Start of Block

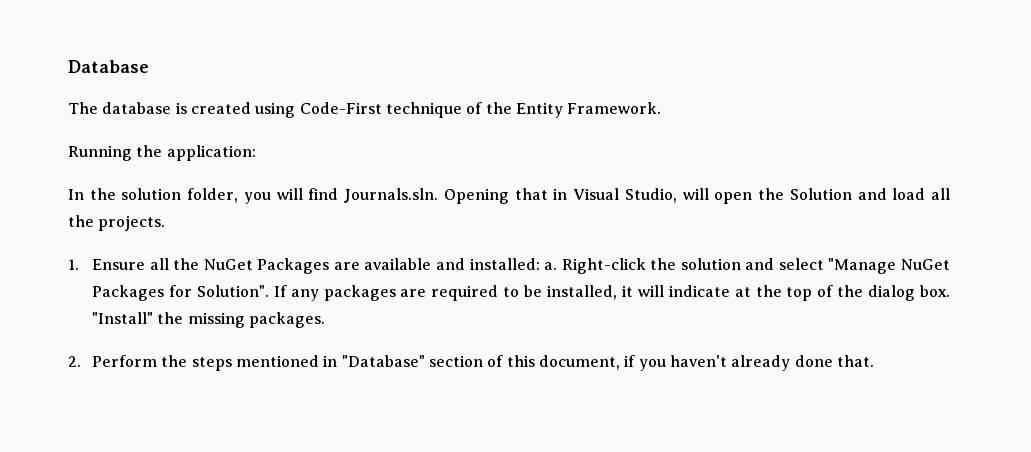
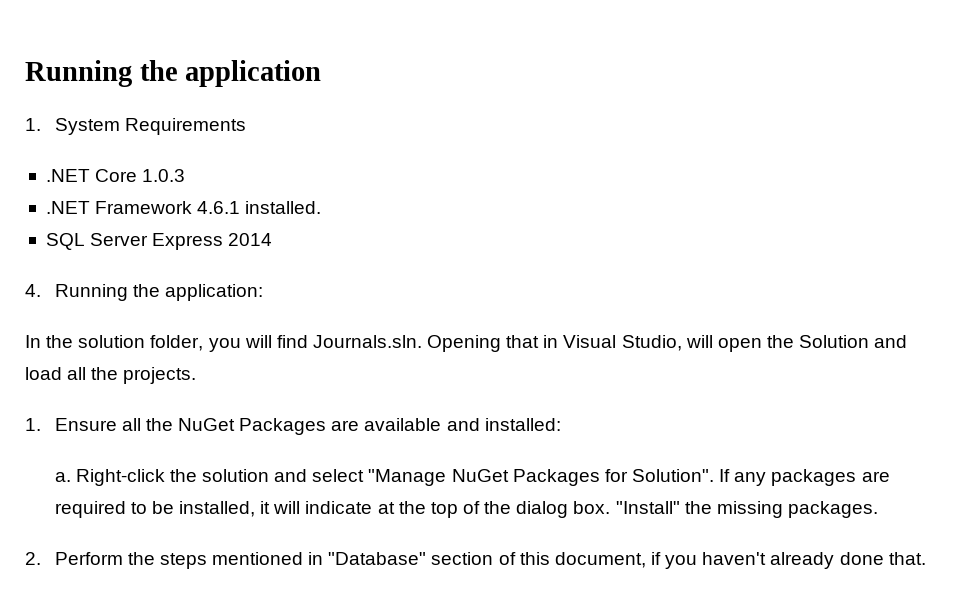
[68,60,149,73] [68,102,662,118] Database // The database is created using Code-First technique of the Entity Framework. // -> [25,60,322,87] [25,118,246,135] [45,169,186,182] [45,201,322,214] [45,233,273,250] [25,284,41,297] Running the application // 1. System Requirements // .NET Core 1.0.3 // .NET Framework 4.6.1 installed. // SQL Server Express 2014 // 4.
(540, 264) none -> (561, 424) //

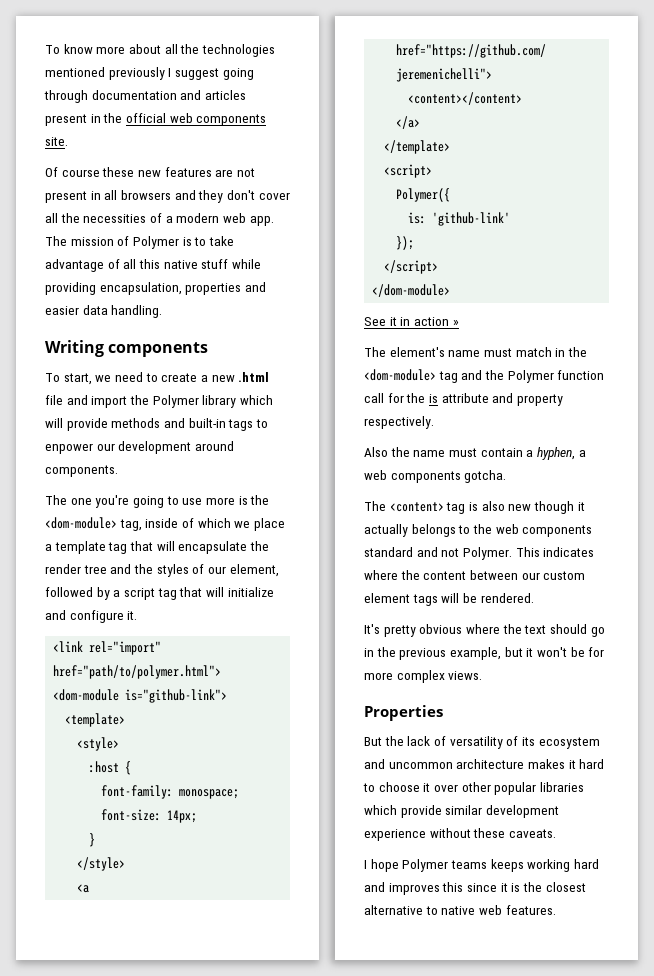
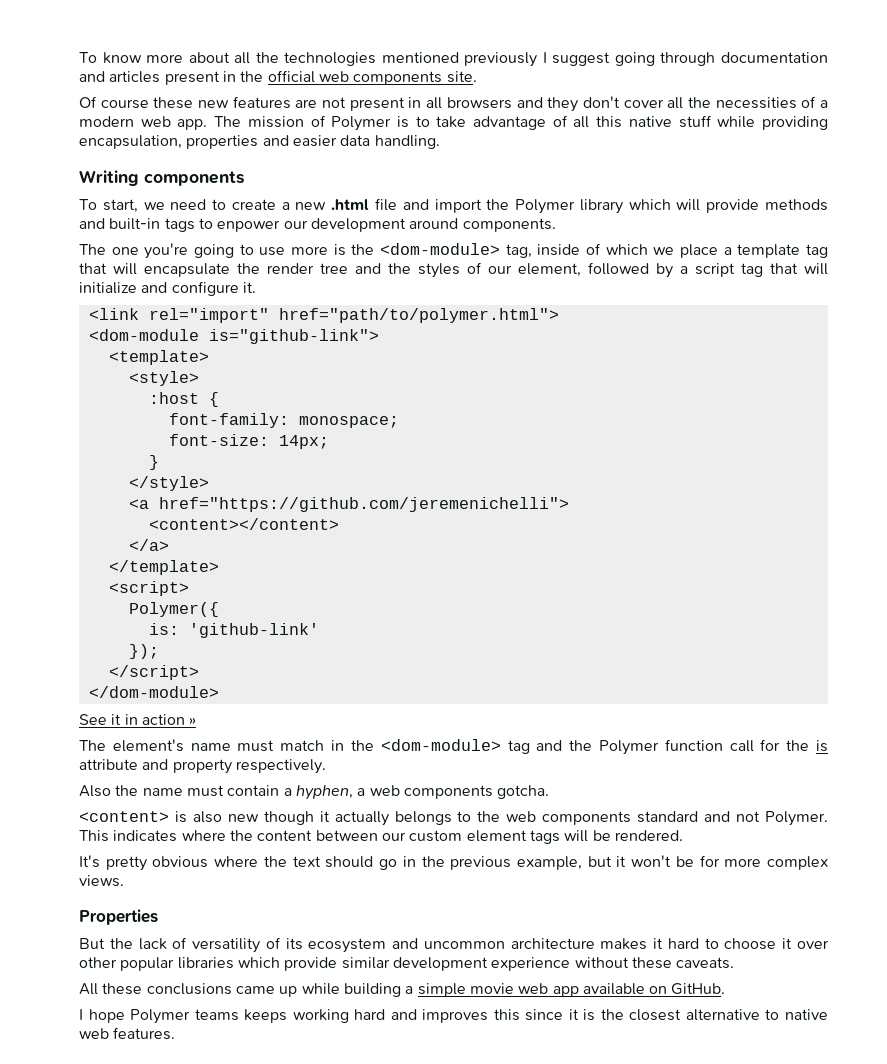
[364,501,466,514] The <content> tag -> [79,811,169,822] <content>
(556, 833) none -> [79,983,726,997] // All these conclusions came up while building a simple movie web app available on GitHub.

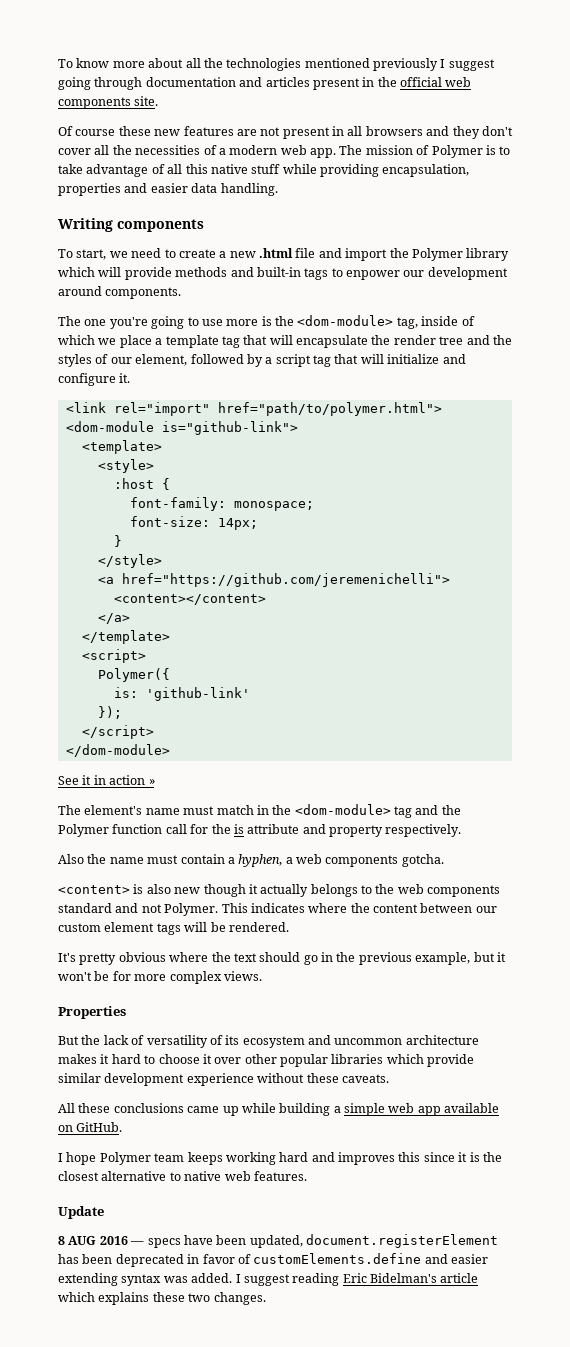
[469,983,514,994] movie -> (385, 1109) none
[194,1009,239,1021] teams -> [154,1153,185,1162] team
(176, 1033) none -> [58,1206,104,1219] [58,1234,498,1248] [58,1253,488,1267] [58,1273,479,1286] [58,1292,266,1305] // Update // 8 AUG 2016 — specs have been updated, document.registerElement has been deprecated in favor of customElements.define and easier extending syntax was added. I suggest reading Eric Bidelman's article which explains these two changes.

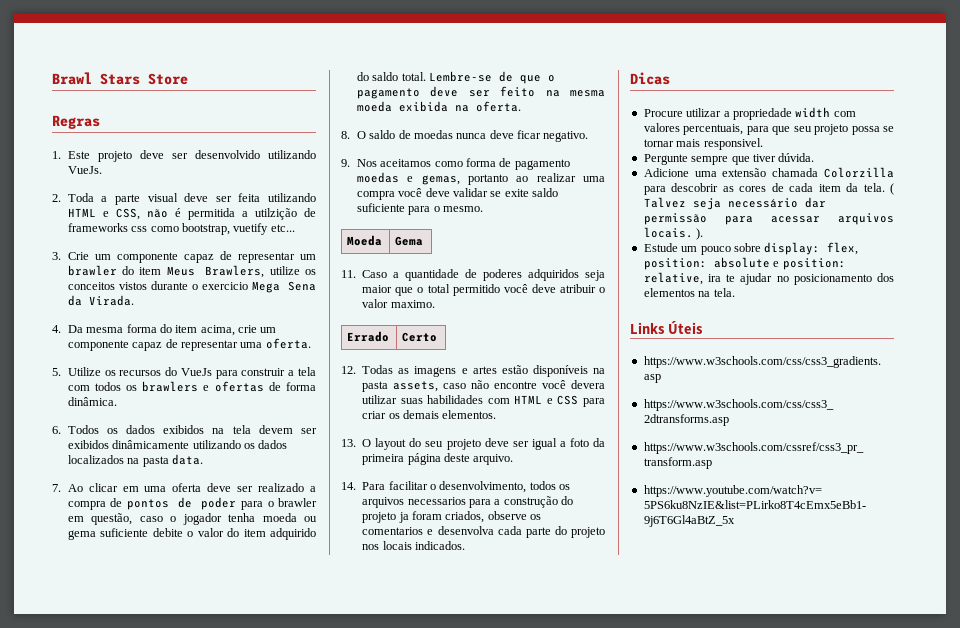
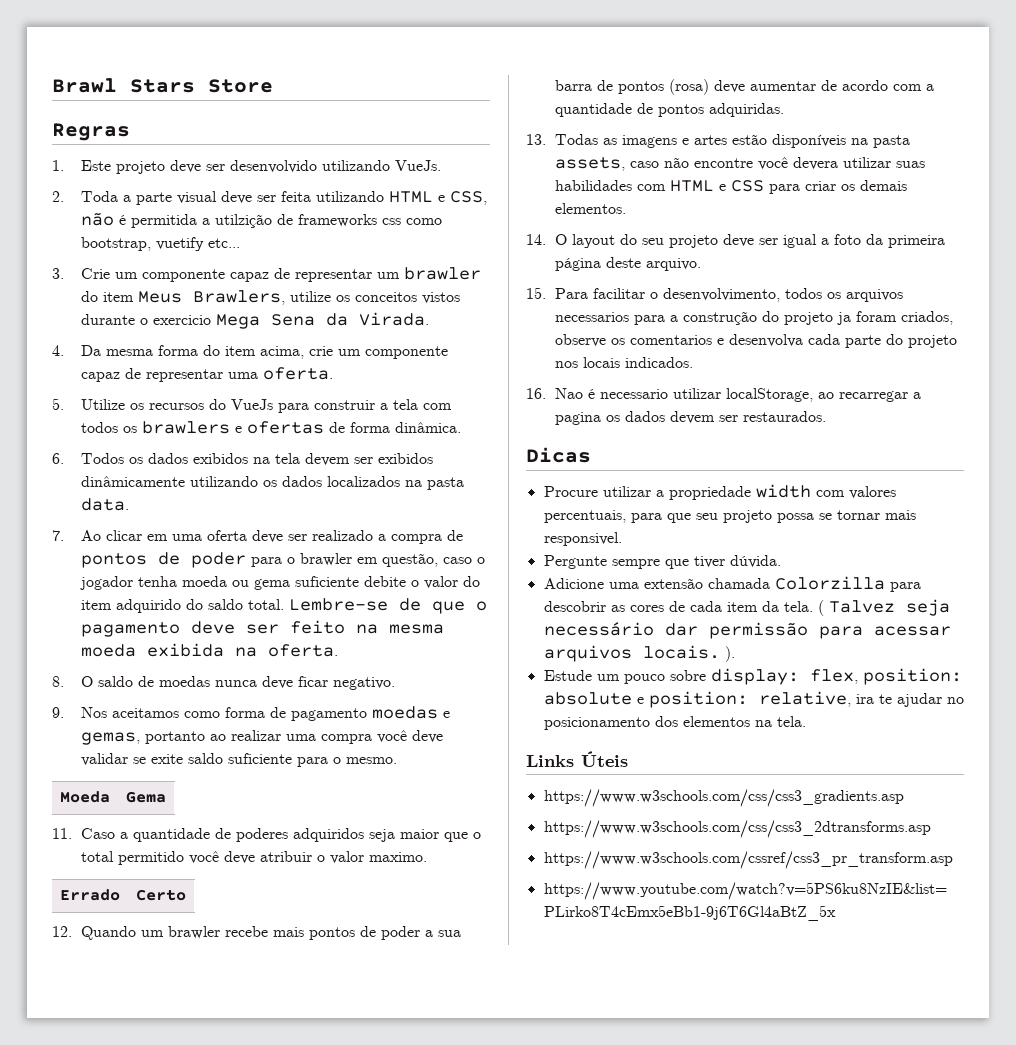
(356, 370) none -> [80,926,461,940] [554,79,934,95] [554,103,784,117] [526,134,546,145] Quando um brawler recebe mais pontos de poder a sua barra de pontos (rosa) deve aumentar de acordo com a quantidade de pontos adquiridas. // 13.
[341,439,356,447] 13. -> [526,234,546,245] 14.
[341,482,356,490] 14. -> [526,287,546,299] 15.
(465, 545) none -> [526,388,921,402] [554,411,826,425] // 16. Nao é necessario utilizar localStorage, ao recarregar a pagina os dados devem ser restaurados.

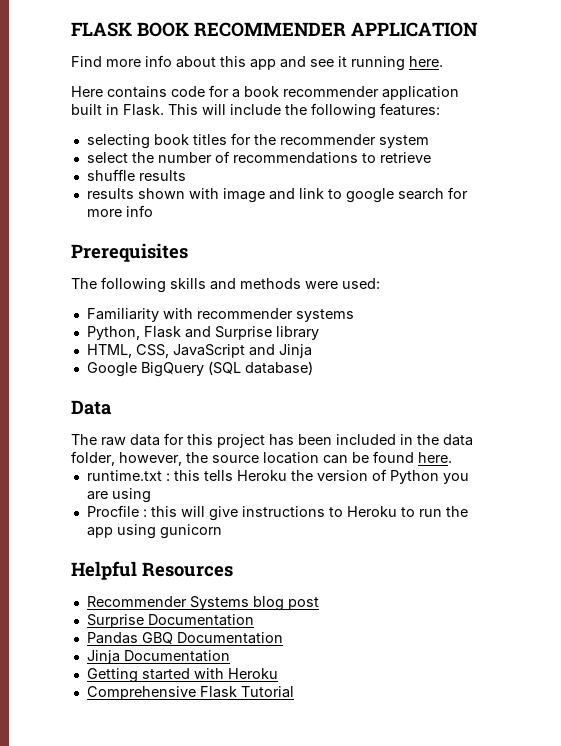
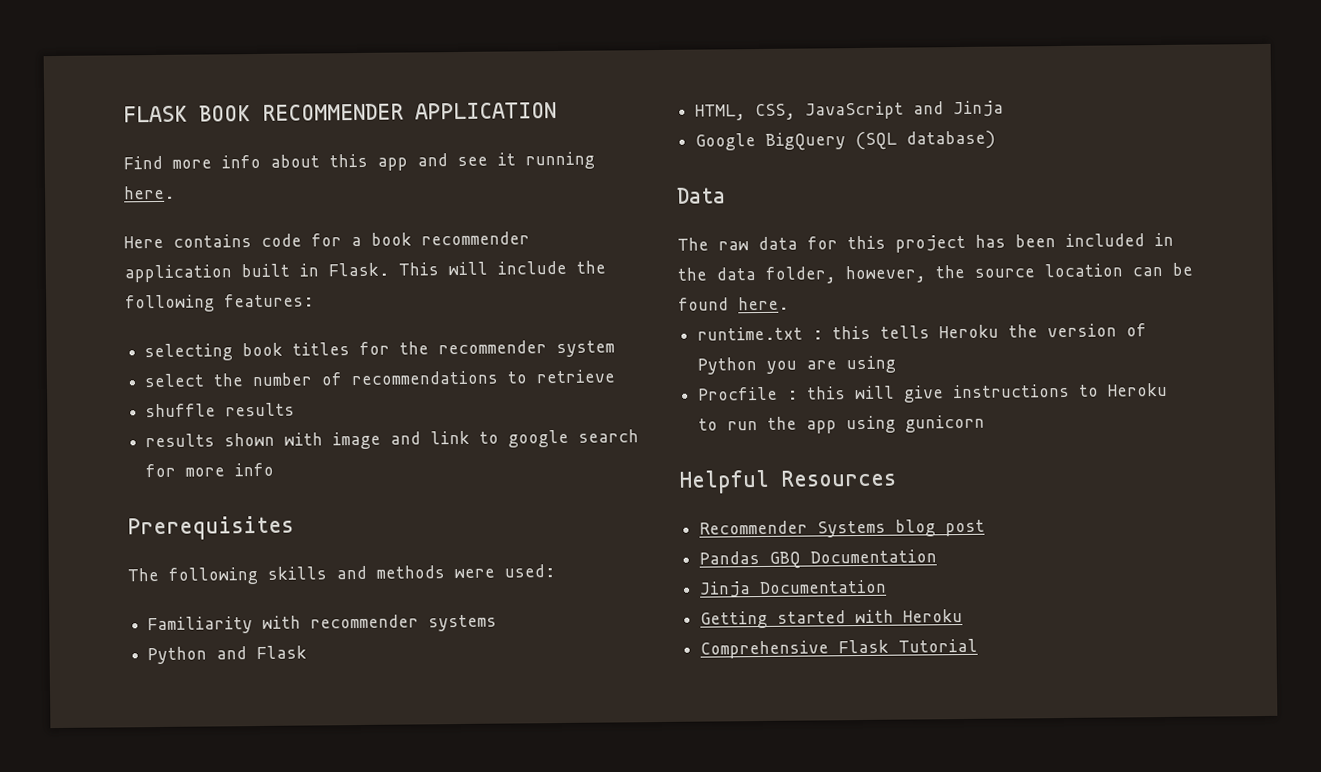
[86,326,319,340] Python, Flask and Surprise library -> [147,645,308,665] Python and Flask
[86,614,254,628] // Surprise Documentation -> (986, 528) none

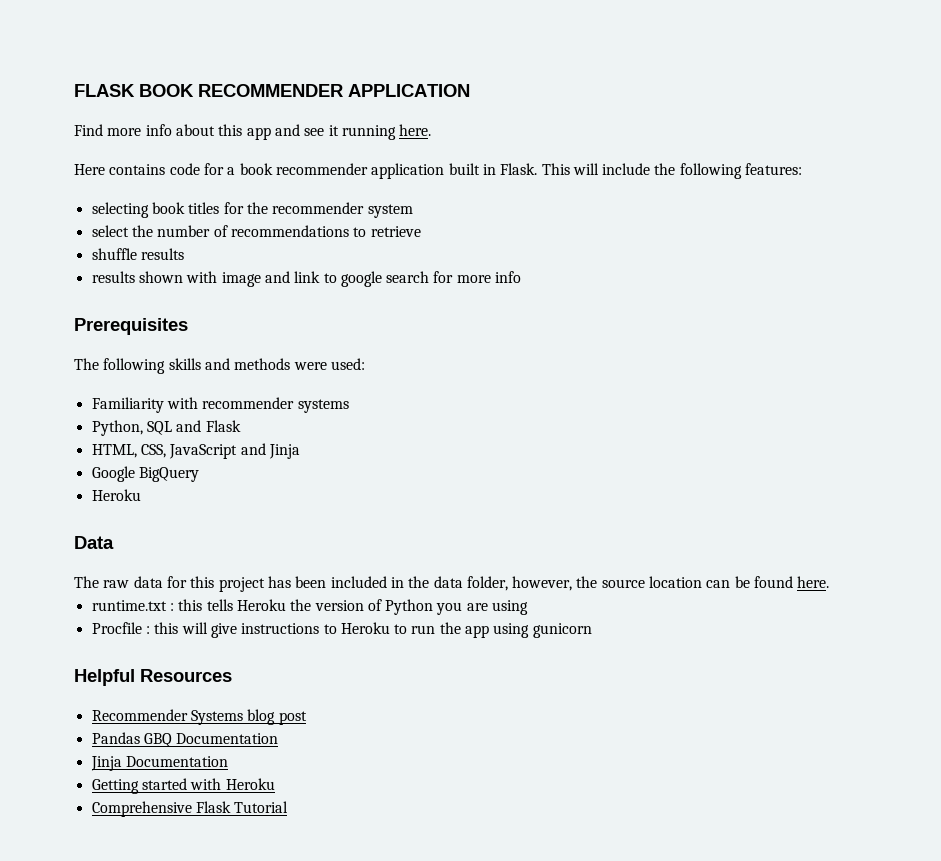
[147,646,208,665] Python -> [91,420,172,436] Python, SQL
[855,130,997,151] (SQL database) -> [91,489,141,501] // Heroku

End of Block

■ Brief: In your copy of the entries above, keep the text exact and leave out the pictures.

■ Solution to the exercise:
[68,60,149,73] [68,102,662,118] Database // The database is created using Code-First technique of the Entity Framework. // -> [25,60,322,87] [25,118,246,135] [45,169,186,182] [45,201,322,214] [45,233,273,250] [25,284,41,297] Running the application // 1. System Requirements // .NET Core 1.0.3 // .NET Framework 4.6.1 installed. // SQL Server Express 2014 // 4.
(540, 264) none -> (561, 424) //

[364,501,466,514] The <content> tag -> [79,811,169,822] <content>
(556, 833) none -> [79,983,726,997] // All these conclusions came up while building a simple movie web app available on GitHub.

[469,983,514,994] movie -> (385, 1109) none
[194,1009,239,1021] teams -> [154,1153,185,1162] team
(176, 1033) none -> [58,1206,104,1219] [58,1234,498,1248] [58,1253,488,1267] [58,1273,479,1286] [58,1292,266,1305] // Update // 8 AUG 2016 — specs have been updated, document.registerElement has been deprecated in favor of customElements.define and easier extending syntax was added. I suggest reading Eric Bidelman's article which explains these two changes.

(356, 370) none -> [80,926,461,940] [554,79,934,95] [554,103,784,117] [526,134,546,145] Quando um brawler recebe mais pontos de poder a sua barra de pontos (rosa) deve aumentar de acordo com a quantidade de pontos adquiridas. // 13.
[341,439,356,447] 13. -> [526,234,546,245] 14.
[341,482,356,490] 14. -> [526,287,546,299] 15.
(465, 545) none -> [526,388,921,402] [554,411,826,425] // 16. Nao é necessario utilizar localStorage, ao recarregar a pagina os dados devem ser restaurados.

[86,326,319,340] Python, Flask and Surprise library -> [147,645,308,665] Python and Flask
[86,614,254,628] // Surprise Documentation -> (986, 528) none

[147,646,208,665] Python -> [91,420,172,436] Python, SQL
[855,130,997,151] (SQL database) -> [91,489,141,501] // Heroku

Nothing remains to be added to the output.